Gourmet cheese takes center stage
“Cheese brings real consumer value to bakery items,” Gerdes says. The melt and stretch properties of cheese is an important part of the cheese experience. DMI's technical support hotline can help bakers select the ideal cheese for their dairy application, Gerdes adds. “For a gourmet touch, combine several cheeses, or use a combination of cheese and herbs or other savory condiments. Suggested combinations include: Cheddar and jalapeños, Romano and garlic, Swiss and Dijon mustard, Gruyere and rosemary, or Asiago and sharp cheddar. Savory combinations are ideal for focaccia breads, breadsticks, muffins and crackers.”

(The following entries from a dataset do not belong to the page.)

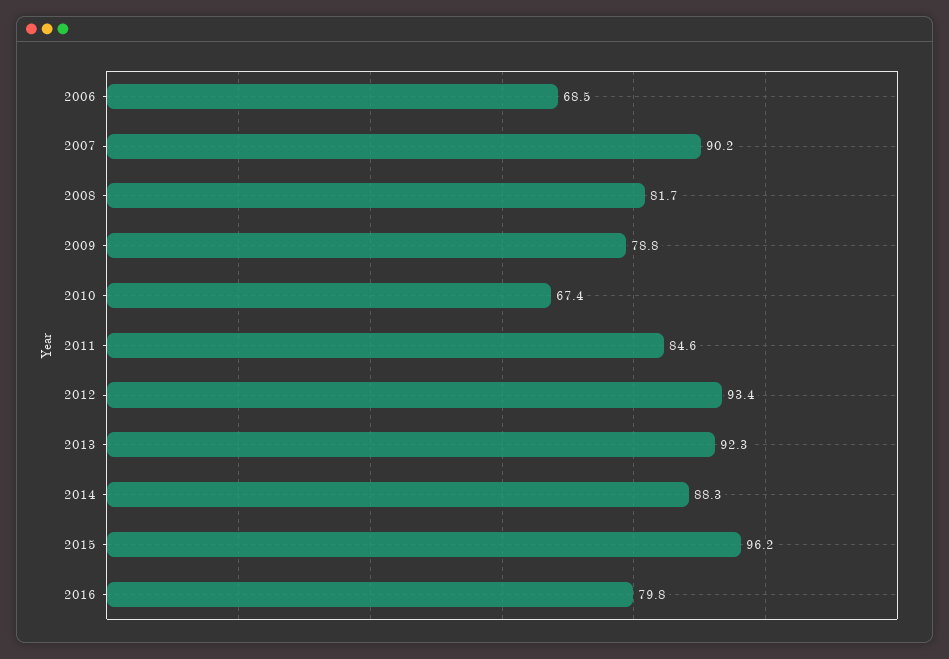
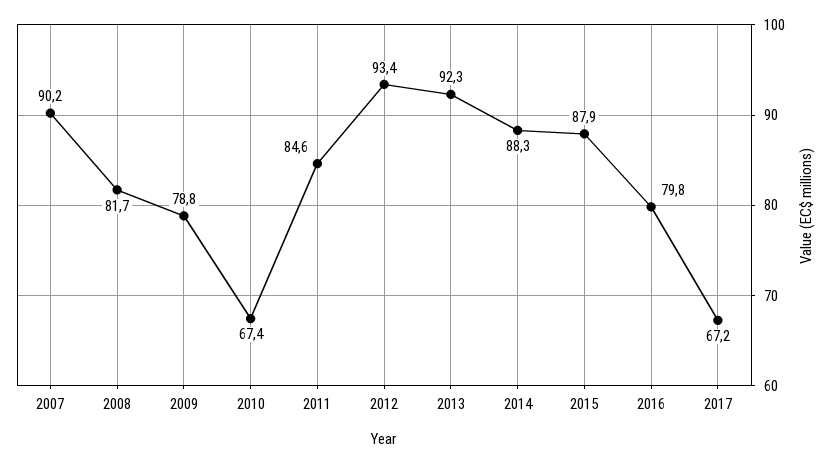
2006: 68.5 -> none
2015: 96.2 -> 87.9
2017: none -> 67.2

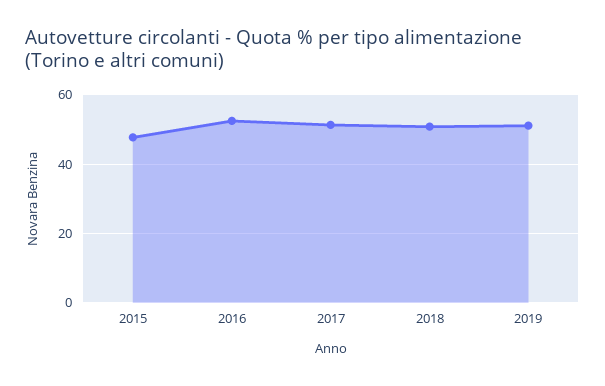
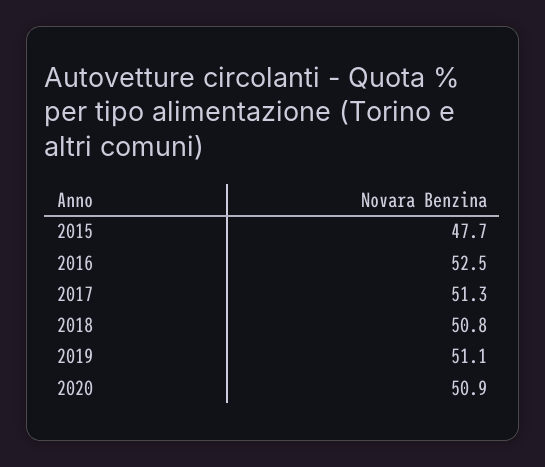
2020: none -> 50.9

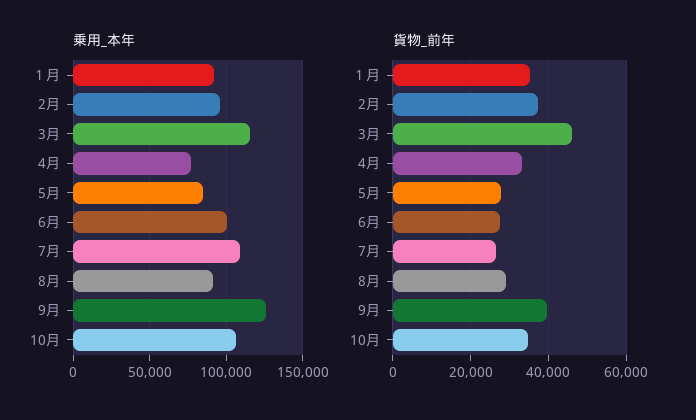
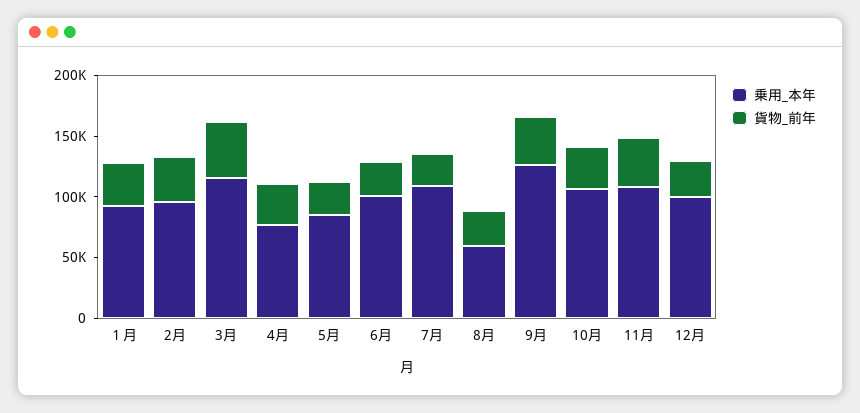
乗用_本年, 8月: 90000 -> 60000
乗用_本年, 11月: none -> 110000
貨物_前年, 11月: none -> 40000
乗用_本年, 12月: none -> 100000
貨物_前年, 12月: none -> 30000

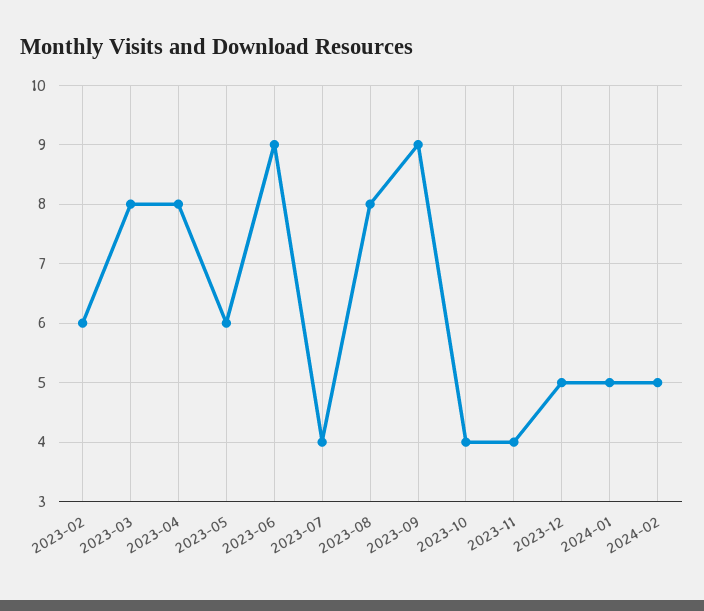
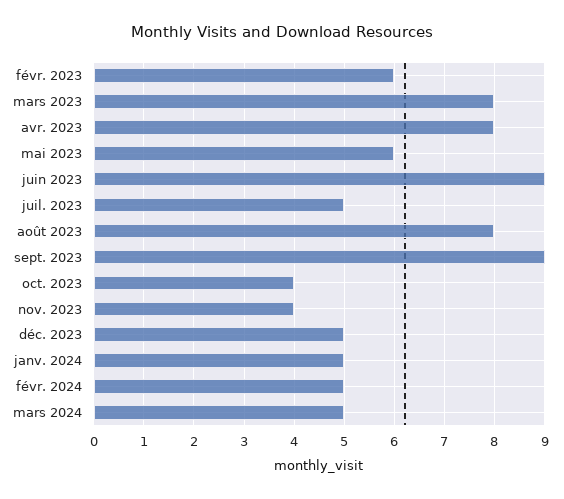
2023-07: 4 -> 5
mars 2024: none -> 5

Reduced fat cheeses also are a gourmet and nutritious label option when used properly. The cheesemakers at Cabot Creamery Cooperative have suggestions for using reduced fat cheese in formulations:
- Chill the cheese, then shred finely straight from the cooler; finer shreds will combine better with other ingredients
- Heat low and long; oven temperatures above 450°F are not recommended; overbrowning can cause cheese to dry out, resulting in flavor loss
- Slice and portion baked products when they are still hot to maintain integrity
- Store in the refrigerator or cooler; reduced fat cheese will remain fresh for months if left unopened
By taking advantage of these marketplace trends, bakers can realize benefits including improved market share, increased distribution channels and the good will of their customers. “People are getting creative with this economy,” says Wendy Achatz, and providing consumers with wholesome foods is one way to create a niche. Giving people what they want has always been a sure way to success.